— Directions for this task —
Return the records exactly as they stand, and keep the pictures out of the copy.

*** Data provided ***

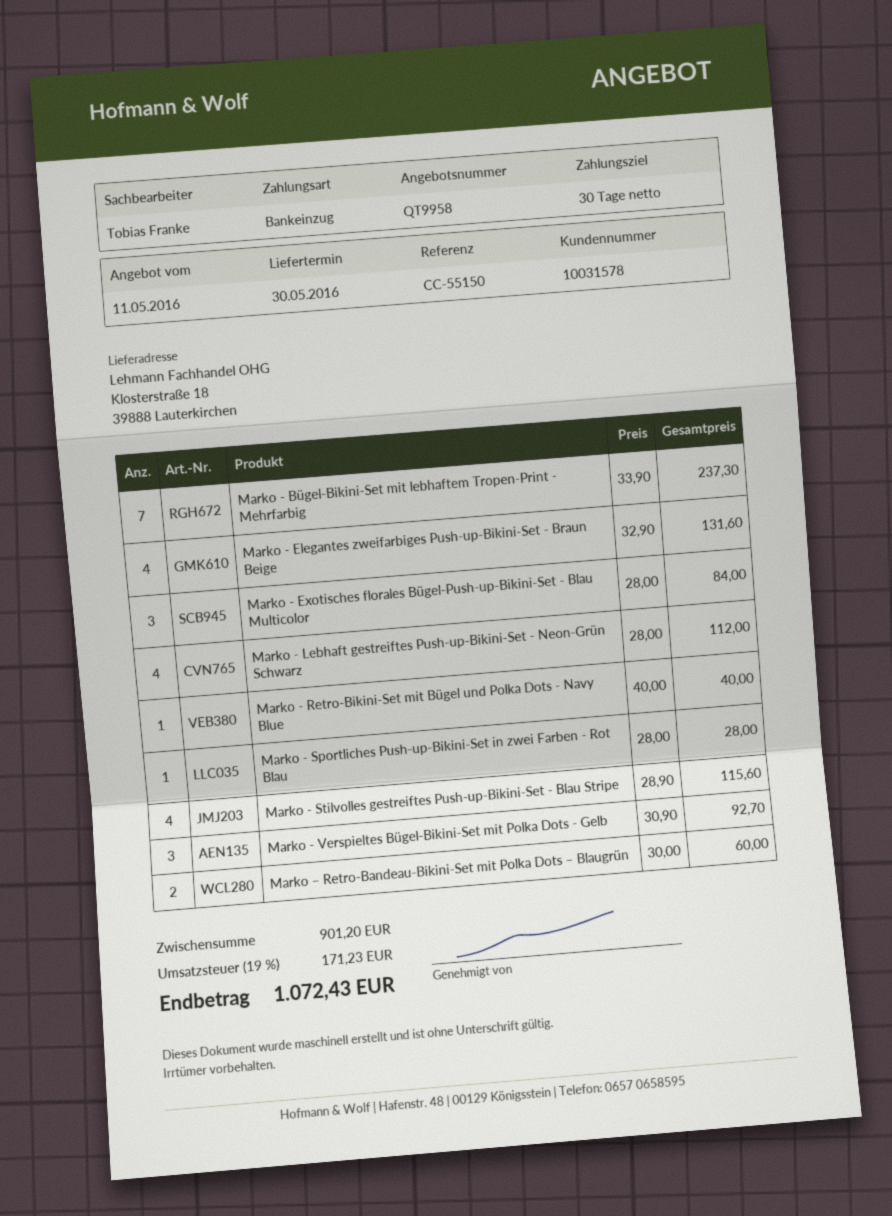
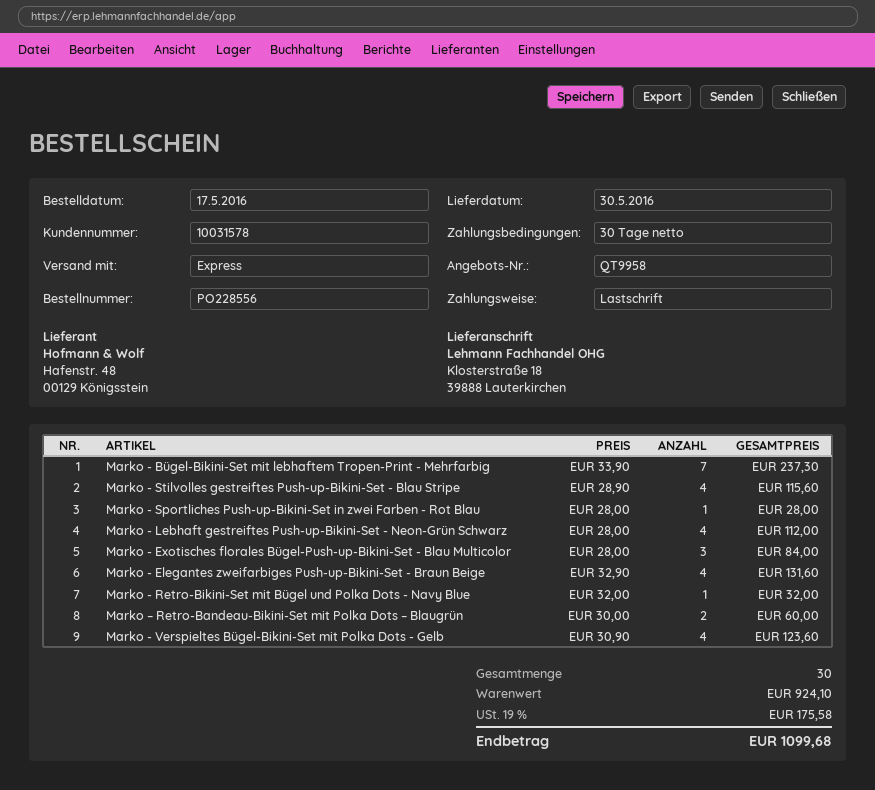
Marko - Retro-Bikini-Set mit Bügel und Polka Dots - Navy Blue: 1 x 40.00 = 40.00 -> 1 x 32.00 = 32.00
Marko - Verspieltes Bügel-Bikini-Set mit Polka Dots - Gelb: 3 x 30.90 = 92.70 -> 4 x 30.90 = 123.60
subtotal: 901.20 -> 924.10
tax: 19% = 171.23 -> 19% = 175.58
total: 1072.43 -> 1099.68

*** End of Data provided ***

— Solution to this exercise —
Marko - Retro-Bikini-Set mit Bügel und Polka Dots - Navy Blue: 1 x 40.00 = 40.00 -> 1 x 32.00 = 32.00
Marko - Verspieltes Bügel-Bikini-Set mit Polka Dots - Gelb: 3 x 30.90 = 92.70 -> 4 x 30.90 = 123.60
subtotal: 901.20 -> 924.10
tax: 19% = 171.23 -> 19% = 175.58
total: 1072.43 -> 1099.68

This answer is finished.